As near as we can tell about sexual orientation, it appears to have a very strong genetic origin.  This means that if you had never encountered the fat man, you would have still been gay, because that’s the way you were born.  As I have written before, there is a theory of the “Lovemap,” where your erotic landscape can be shaped at a very young age. An encounter with a fat man (I’ve discussed this on earlier posts on this blog) that formed an internal connection with you of eroticism before the age of eight, may be one of the reasons why you have found fat/soft men attractive almost as far back as you can remember.  Please note this doesn’t mean that “therefore” the fat man who may have abused you was the one who “made” you find fat men attractive.  Have you considered that perhaps your interest in the fat man was precisely because at that time in your life, just as you do now—you found fat men attractive?  See how just looking for “cause and effect” can get messy?

So—let’s try to play with your questions:

1)  1)  Is this like smoking, where you can “quit it” and become a “recovering smoker?” (That’s not exactly your question, but I’m not going to use your exact questions, because the way you ask them starts to trip you up before you can get anywhere).
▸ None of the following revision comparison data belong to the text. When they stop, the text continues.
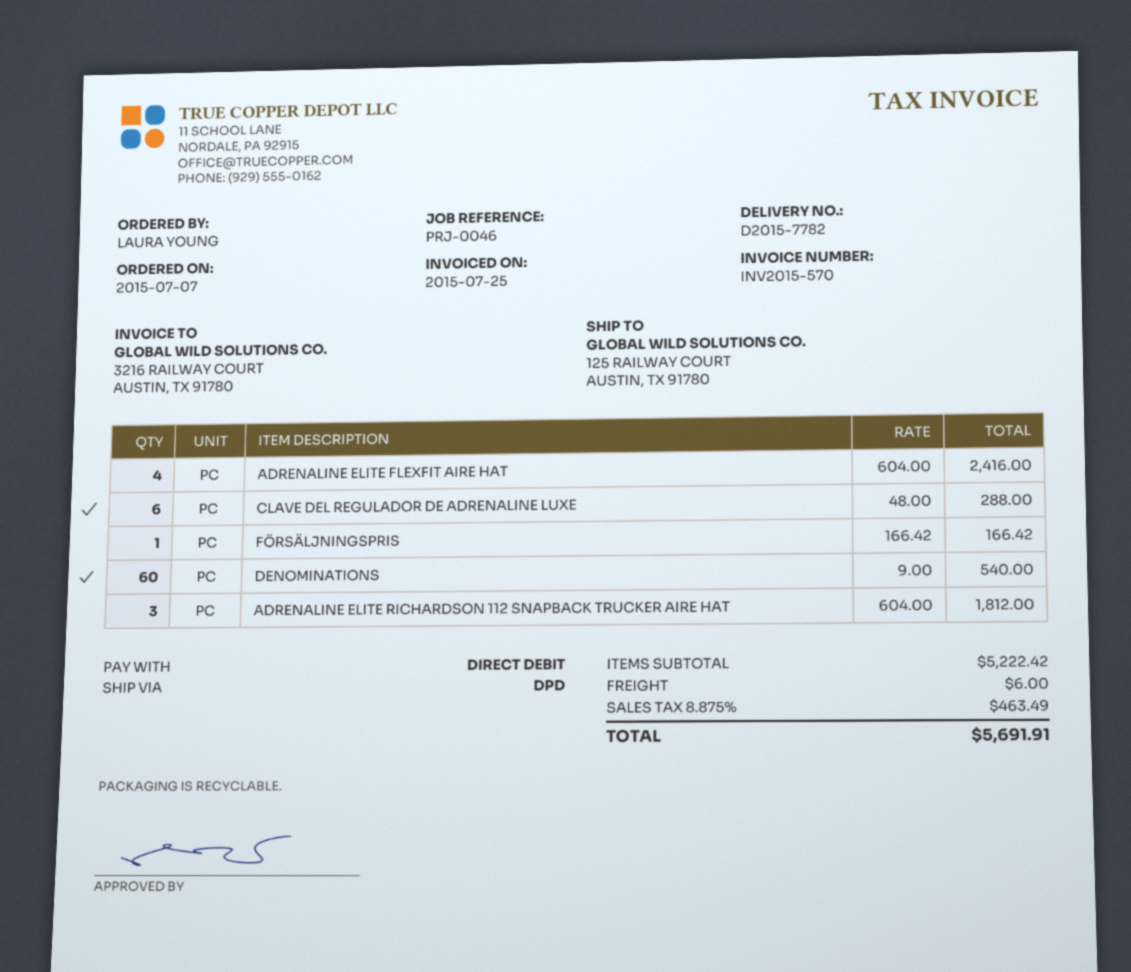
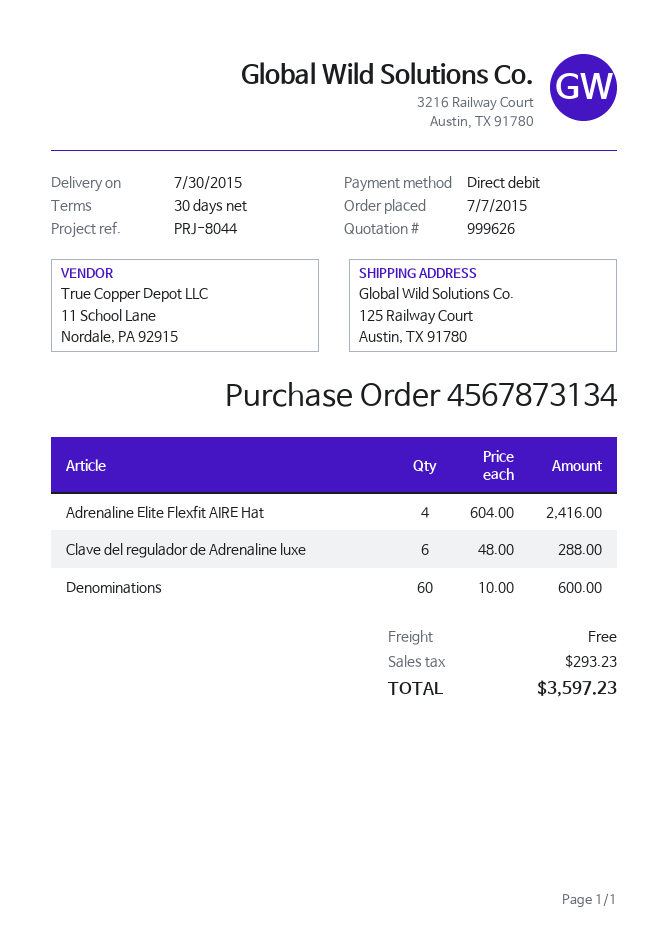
reference: PRJ-0046 -> PRJ-8044
FÖRSÄLJNINGSPRIS: 1 x 166.42 = 166.42 -> none
DENOMINATIONS: 60 x 9.00 = 540.00 -> 60 x 10.00 = 600.00
ADRENALINE ELITE RICHARDSON 112 SNAPBACK TRUCKER AIRE HAT: 3 x 604.00 = 1812.00 -> none
shipping: 6.00 -> 0.00
tax: 463.49 -> 293.23
total: 5691.91 -> 3597.23

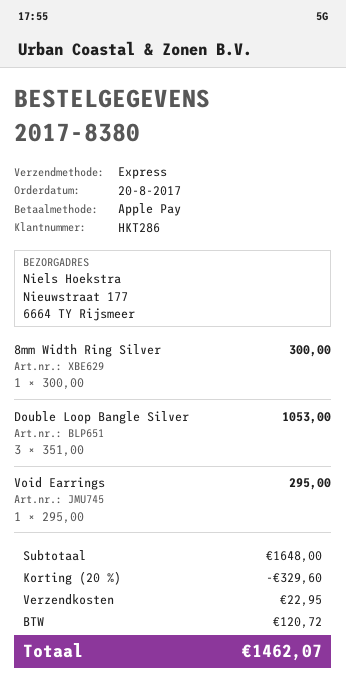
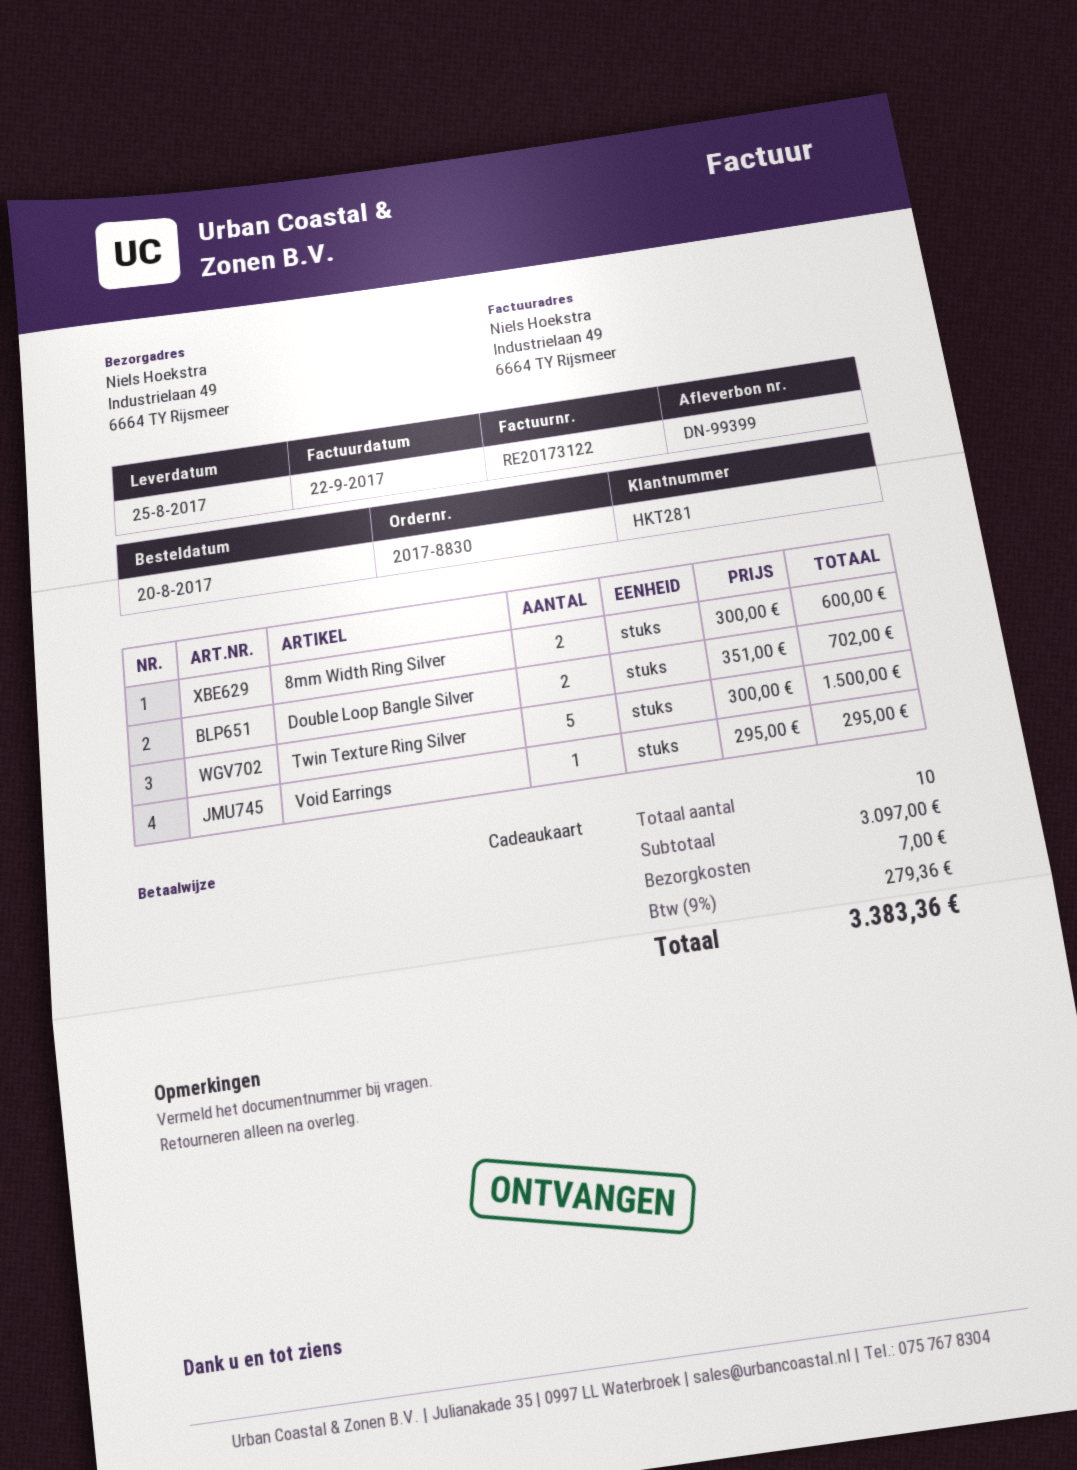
order number: 2017-8380 -> 2017-8830
customer number: HKT286 -> HKT281
payment method: Apple Pay -> gift card
ship to: Nieuwstraat 177, 6664 TY Rijsmeer -> Industrielaan 49, 6664 TY Rijsmeer
8mm Width Ring Silver: 1 x 300.00 = 300.00 -> 2 x 300.00 = 600.00
Double Loop Bangle Silver: 3 x 351.00 = 1053.00 -> 2 x 351.00 = 702.00
Twin Texture Ring Silver: none -> 5 x 300.00 = 1500.00
subtotal: 1648.00 -> 3097.00
discount: 20% = 329.60 -> none
shipping: 22.95 -> 7.00
tax: 120.72 -> 279.36
total: 1462.07 -> 3383.36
I had a friend who spent 7 years seeing a psychiatrist twice a week.  His psychiatrist told him it was “Ok for you to have these desires—it’s just wrong for you to act out on them.”  When my friend saw a gay psychiatrist, the first session, he was told, “There’s nothing wrong with you.  You’re gay.  Of course you have gay fantasies.  You’re gay.”  My friend’s world turned upside down.  He literally booked a trip around the world.  He embraced his gay self and didn’t need therapy anymore.  That’s where he was when I met him and we became friends.

See, many of us who work in therapy get “twitchy” when people try to compare smoking or alcoholism with their sexuality.  Your body does not naturally require cigarettes or a martini. That’s why a person can never have another cigarette or another martini and be just fine.  But we know sex is what’s called a “drive.”  It’s a central part of being a human being.  If you try to shut off your sexuality, you can end up seriously damaging yourself.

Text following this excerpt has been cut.